**WHAT YOU ARE ASKED TO DO**
Under this line are the records; write out word for word the part that begins at the line containing "[196,780,249,792] Centos ->" and ends at the line containing "[190,871,301,883] Debian/Ubuntu ->", and no more.

**EXTRACTED RECORDS**

************

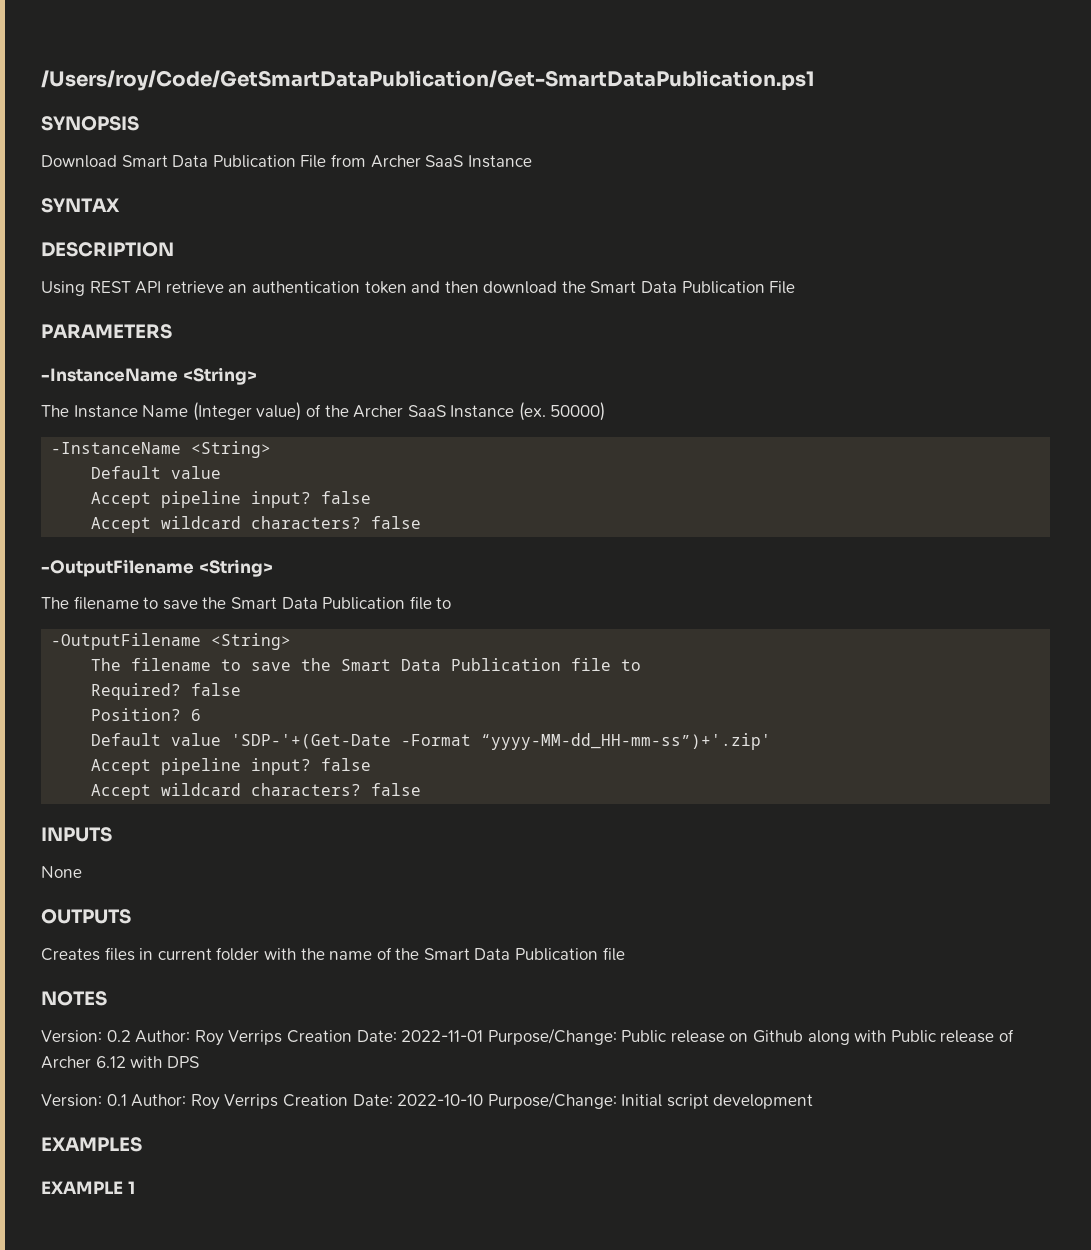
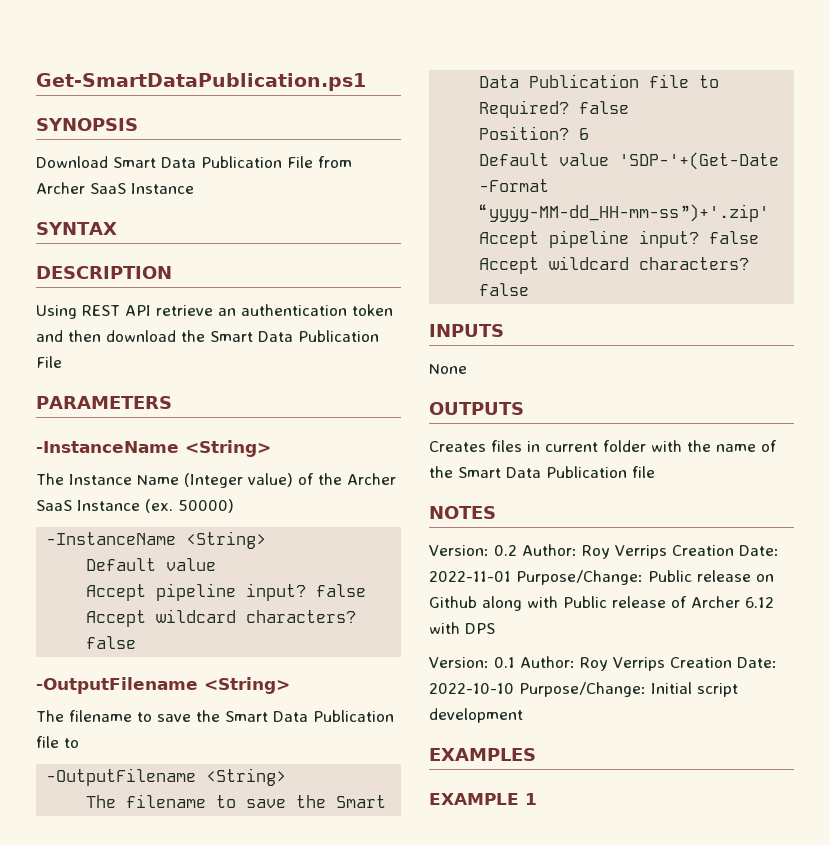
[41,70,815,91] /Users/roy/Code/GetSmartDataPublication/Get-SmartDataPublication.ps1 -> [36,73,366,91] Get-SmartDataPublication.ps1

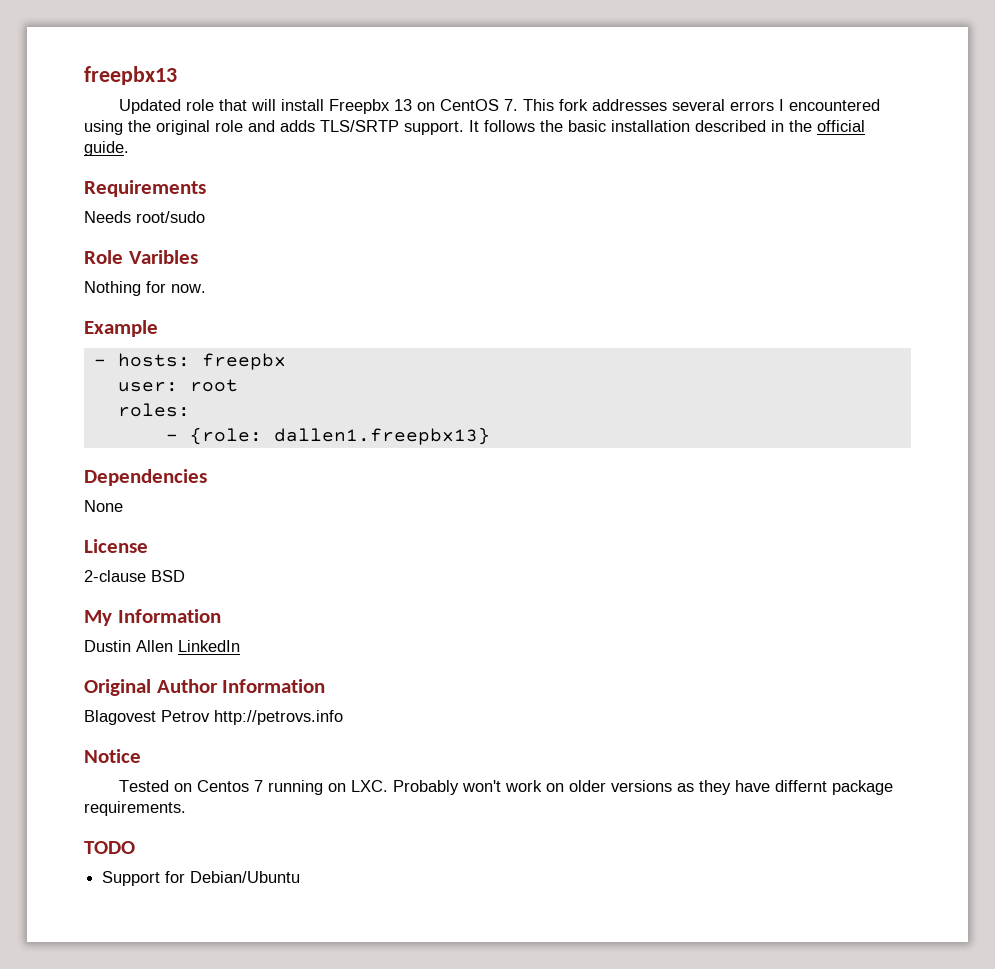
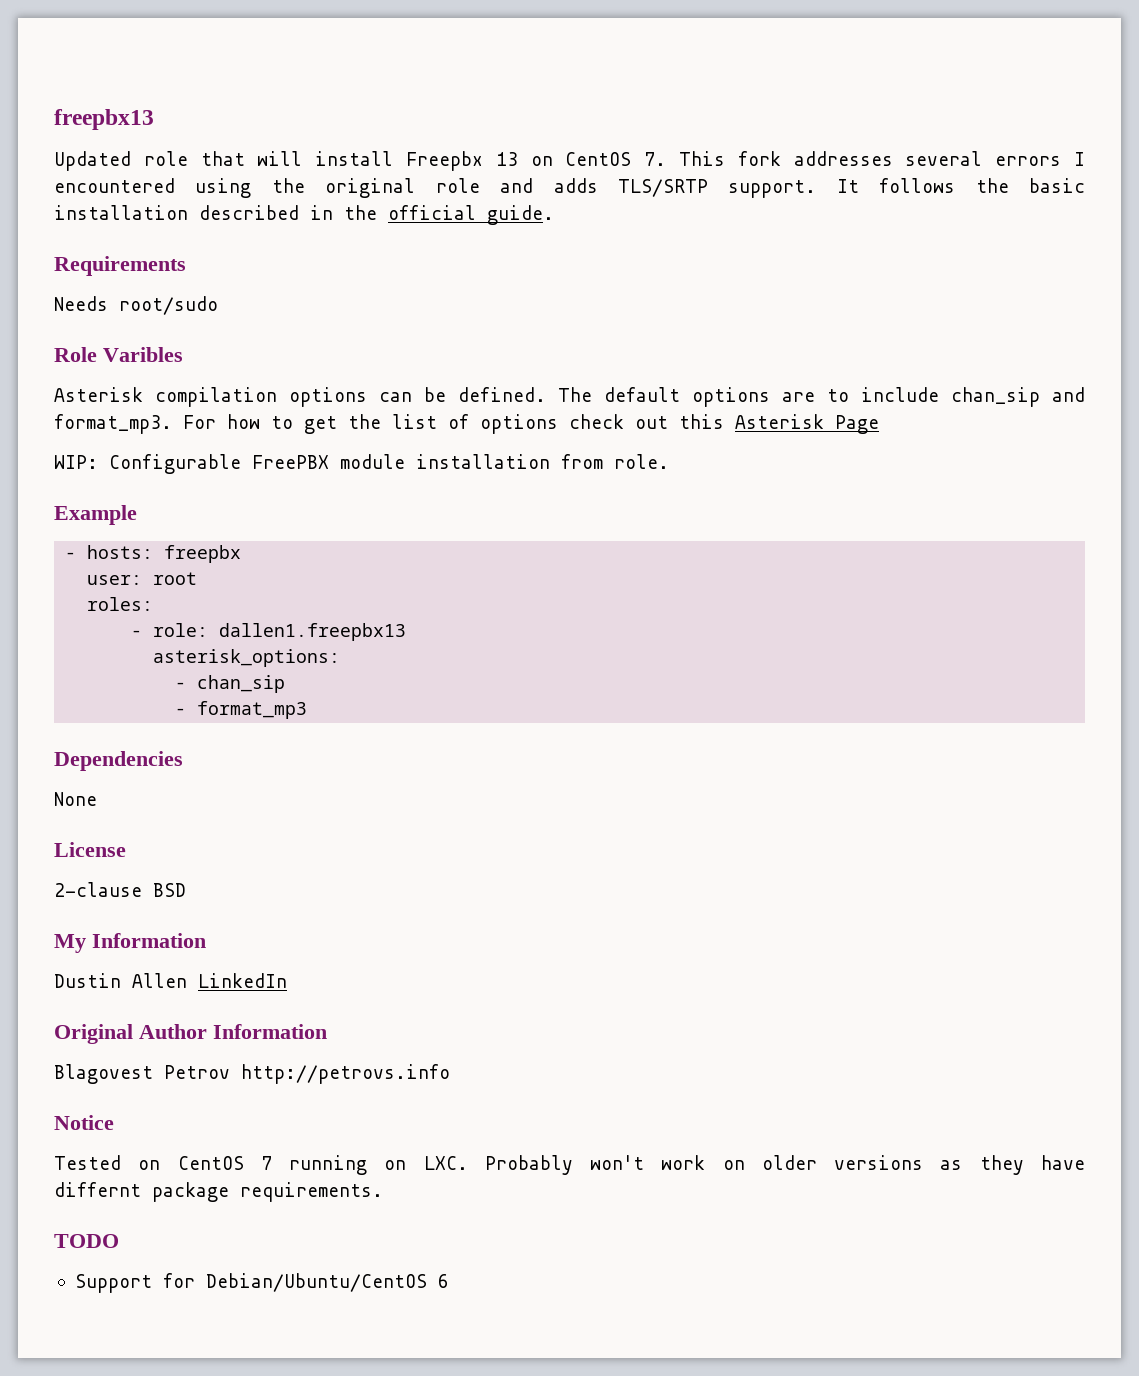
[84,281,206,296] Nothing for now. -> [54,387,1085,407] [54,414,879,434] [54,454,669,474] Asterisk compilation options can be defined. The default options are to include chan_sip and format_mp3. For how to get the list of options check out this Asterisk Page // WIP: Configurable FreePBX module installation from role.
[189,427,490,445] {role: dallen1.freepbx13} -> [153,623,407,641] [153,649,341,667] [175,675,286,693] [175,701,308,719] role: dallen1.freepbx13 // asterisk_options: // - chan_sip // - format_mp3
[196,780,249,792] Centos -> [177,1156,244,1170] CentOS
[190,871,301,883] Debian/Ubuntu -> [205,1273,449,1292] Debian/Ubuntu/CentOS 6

************

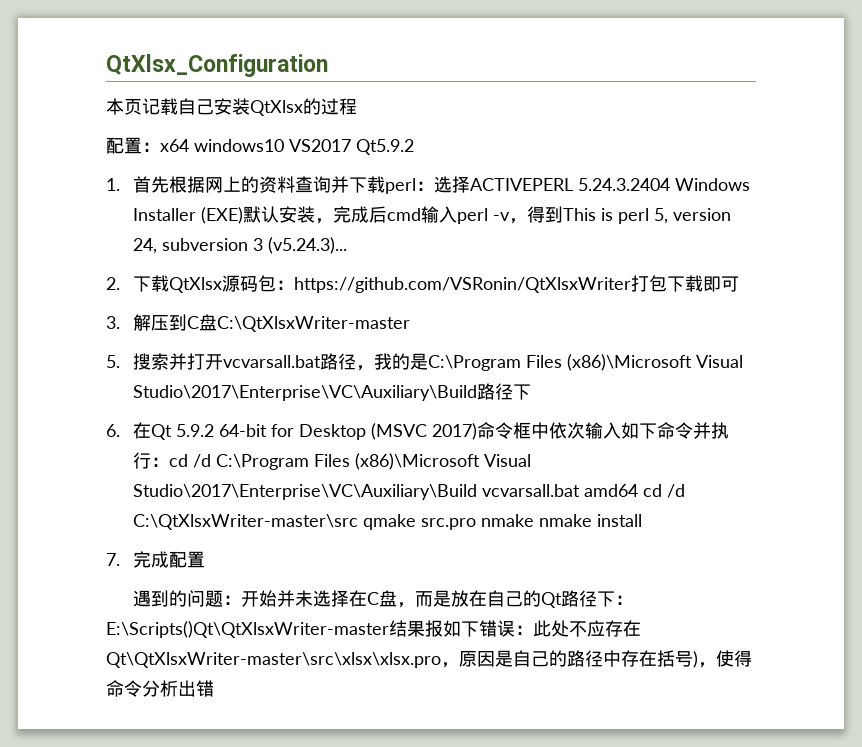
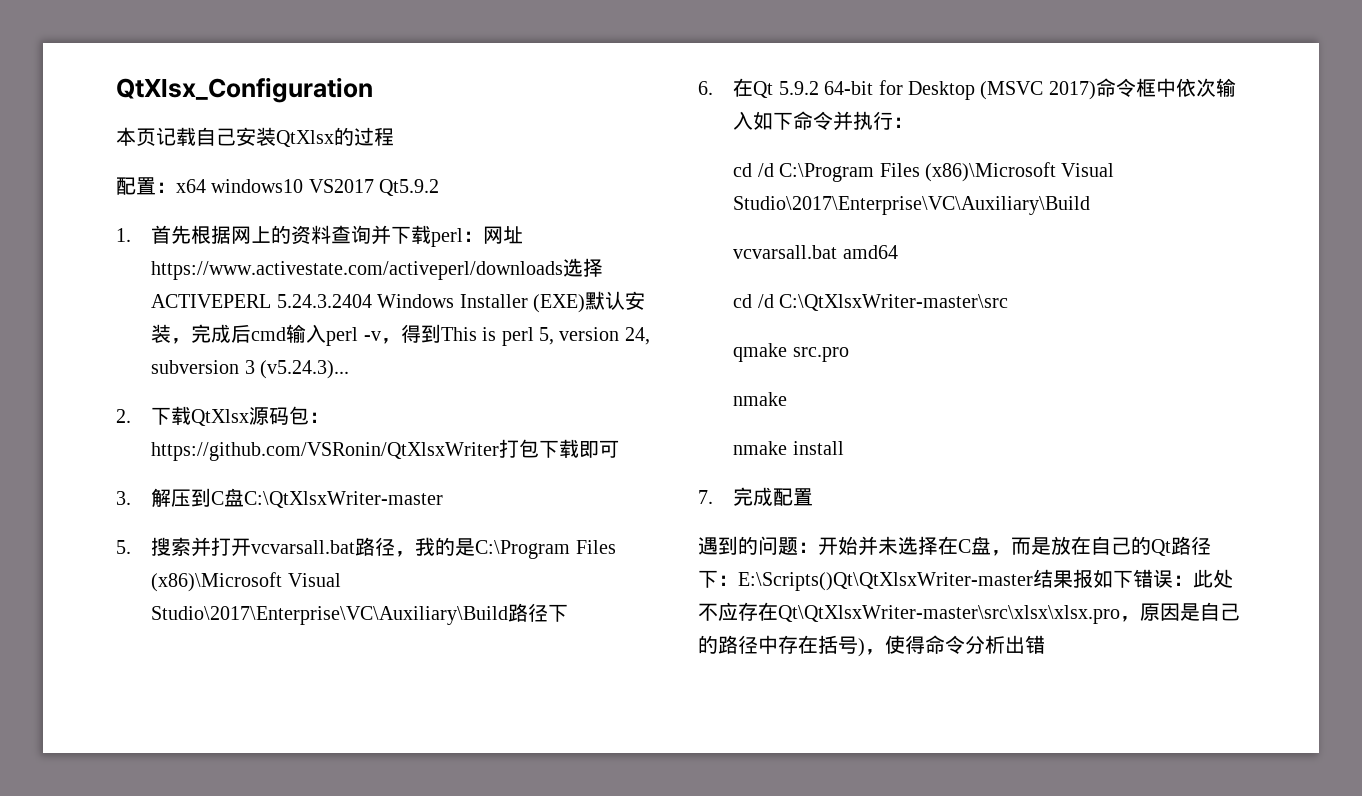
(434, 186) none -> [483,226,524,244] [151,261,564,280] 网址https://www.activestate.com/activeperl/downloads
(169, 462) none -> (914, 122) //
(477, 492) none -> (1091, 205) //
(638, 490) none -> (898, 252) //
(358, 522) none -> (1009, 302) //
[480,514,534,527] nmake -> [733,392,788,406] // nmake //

************

**RESPONSE AREA**
[196,780,249,792] Centos -> [177,1156,244,1170] CentOS
[190,871,301,883] Debian/Ubuntu -> [205,1273,449,1292] Debian/Ubuntu/CentOS 6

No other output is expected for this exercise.